ALRM, incidentally, follows best practice. We have a strategic plan. Yet we are being told that we as an organisation should pursue best practices. However, ATSIS itself does not follow its own instructions to us. The ANAO report found that, for the reforms that ATSIS is undertaking:
... implementation has been slow.
It also found that implementation of ATSIS's state direction strategy:
remains largely incomplete, and to date the Strategy has had little impact on the arrangements under which ATSILS operate.
Further, at point 8, the ANAO report said that, in June 2003, the ATSIC board approved the tendering process. This is a substantial shift from the existing grants process and, as well as providing new opportunities, presents new risks:
The timeline for the introduction of the new tendering arrangements is short and, as such, demands discipline in planning and risk management as part of a sound control environment.

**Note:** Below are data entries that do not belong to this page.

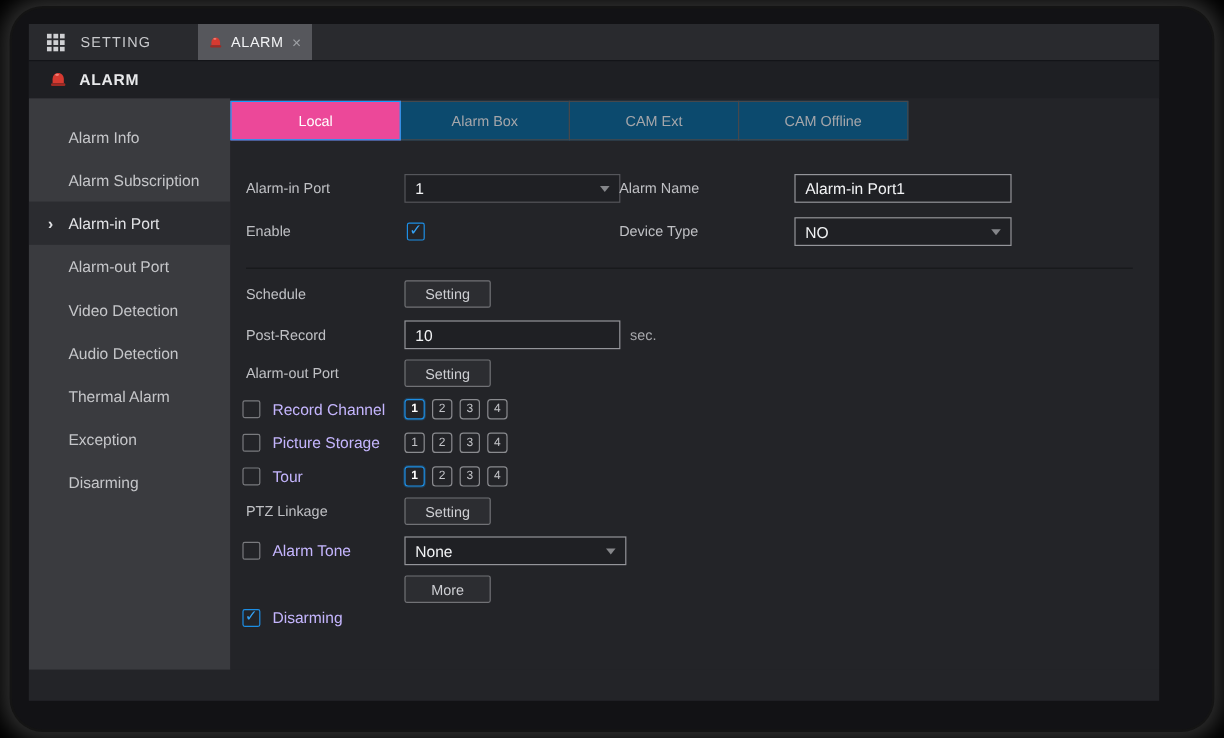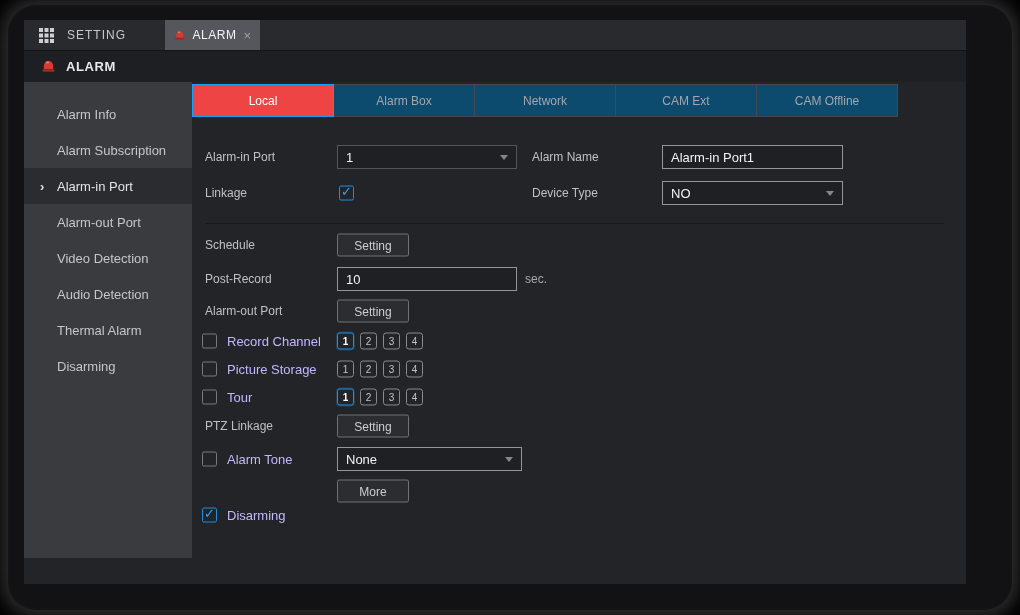--- a/index.html
+++ b/index.html
@@ -33,26 +33,26 @@
   .side-item.selected{background:#2b2c30;color:#e2e3e6;}
   .side-item.selected .chev{display:block;}
 
   .main{position:relative;flex:1;background:#232428;}
 
   
   .tabs{position:absolute;left:0;top:2px;display:flex;height:33px;}
   .tab{width:142px;height:33px;box-sizing:border-box;border:1px solid #47484c;margin-left:-1px;
        background:#0c4a6e;color:#a5a6aa;font-size:12px;display:flex;align-items:center;justify-content:center;}
   .tab:first-child{margin-left:0;}
-  .tab.active{background:#ef4444;border-color:#11a0fb;color:#fff;z-index:2;}
+  .tab.active{background:#ec4899;border-color:#11a0fb;color:#fff;z-index:2;}
 
   
   .frow{position:absolute;left:0;right:0;height:24px;}
   .flabel{position:absolute;left:13px;top:50%;transform:translateY(-50%);font-size:12px;color:#bfc0c4;white-space:nowrap;}
-  .flabel2{left:340px;}
+  .flabel2{left:324px;}
   .unit{position:absolute;left:333px;top:50%;transform:translateY(-50%);font-size:12px;color:#a8a9ad;}
   .dd,.ti{position:absolute;top:50%;transform:translateY(-50%);height:24px;box-sizing:border-box;
           background:#1f2024;border:1px solid #55565b;color:#f2f3f5;font-size:13px;}
   .dd{padding:0 24px 0 8px;display:flex;align-items:center;}
   .bright{border-color:#94959a;}
   .caret{position:absolute;right:8px;top:50%;margin-top:-2px;width:0;height:0;
          border-left:4px solid transparent;border-right:4px solid transparent;border-top:5px solid #85868a;}
   .ti{padding:10px 8px;font-family:"Liberation Sans","DejaVu Sans",sans-serif;outline:none;}
   .btn{position:absolute;top:50%;transform:translateY(-50%);left:145px;width:72px;height:23px;
        box-sizing:border-box;border:1px solid #717276;border-radius:2px;background:#2c2d31;
@@ -140,56 +140,57 @@
       <div class="side-item">
 
         <span>Audio Detection</span>
             </div>
       <div class="side-item">
 
         <span>Thermal Alarm</span>
             </div>
       <div class="side-item">
 
+        <span>Exception</span>
+            </div>
+      <div class="side-item">
+
         <span>Disarming</span>
             </div>
     </div>
 
     <div class="main">
 
       <div class="tabs">
         <div class="tab active">
                 <span>Local</span>
               </div>
         <div class="tab">
                 <span>Alarm Box</span>
-              </div>
-        <div class="tab">
-                <span>Network</span>
               </div>
         <div class="tab">
                 <span>CAM Ext</span>
               </div>
         <div class="tab">
                 <span>CAM Offline</span>
               </div>
       </div>
 
       <div class="frow" style="top:63px">
         <span class="flabel">Alarm-in Port</span>
         <div class="dd pos-l145 w180">
           <span>1</span>
           <span class="caret"></span>
         </div>
         <span class="flabel flabel2">Alarm Name</span>
         <input class="ti bright pos-l470 w181" value="Alarm-in Port1" style="">
       </div>
 
       <div class="frow" style="top:99px">
-        <span class="flabel">Linkage</span>
+        <span class="flabel">Enable</span>
         <div class="cb checked" style="left:147px"></div>
         <span class="flabel flabel2">Device Type</span>
         <div class="dd bright pos-l470 w181">
           <span>NO</span>
           <span class="caret"></span>
         </div>
       </div>
 
       <div class="divider"></div>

This is something that we have been highlighting to ATSIC. They wanted to put us out to tender, but they overlooked the fact that there are legal obligations that our lawyers have to abide by in the event that we are an unsuccessful tenderer. Also, we have accrued liabilities. When funding ceases, we are still obligated to pay those liabilities. It is something that we have never been funded for. The ANAO report highlights the fact that there is a distinct lack of communication between ATSIS and their potential service providers, such as ALRM. Further, at point 11 in the key audit findings, the report says:
... many Regional Office staff—
within ATSIS—
considered that they did not have sufficient documented guidance and appropriate training related to the administration of the Law and Justice Program to do their job well.
Further, in relation to finding 13, the report said:
... the roles and responsibilities of the various areas of ATSIS involved in the Law and Justice Program had not been formally articulated, as better practice would dictate. Staff and grantee organisations—
like ALRM—
had mixed levels of understanding of these arrangements.
Hence our confusion as to the conduct of ATSIC in putting us out to tender.
Although generally adequate, there have been difficulties in communication between Regional Offices and other parts of ATSIS.
Further, at finding 15, the Audit Office found:
... ATSIS has not given adequate consideration to determining the most efficient means of providing assistance to service delivery organisations. Annual funding of service providers under the Law and Justice Program (rather than multi-year funding) places an unnecessary and costly administrative burden on ATSIS and those organisations requiring the financial assistance.
This was one of our complaints about ATSIC, following the recommendations from the royal commission: that we need training or funding. It is good that the Audit Office recognises the problems that we face.
CHAIR —Is there much more that you need to read? Committee members have some questions.
Mr Gillespie —I will be quick. We have been pressing for professional indemnity insurance for ATSILS. Our insurance costs have been dramatic over the last few years. As we have indicated our funding has, in real terms, gone down. The Australian Cricket Board has put together a national program for cricket clubs. We have been pushing ATSIC, and now ATSIS, to provide something similar for us. The response is that we should provide for our insurance within our budget. This audit report is recommending some form of national scheme. A number of systematic problems exist within ATSIC—and this is not a bashing of ATSIS or ATSIC. The problems with regard to legal aid and ATSILS are such that they do not have a real basis—I think Hamish Gilmore highlighted this—and there needs to be some sort of analysis or diagnosis right across the country to identify needs and the gaps in those needs in service delivery and to come up with workable solutions. One of those workable solutions would be to provide adequate resources to legal aid organisations like the commission and specific organisations that tailor for specific clients like ALRM.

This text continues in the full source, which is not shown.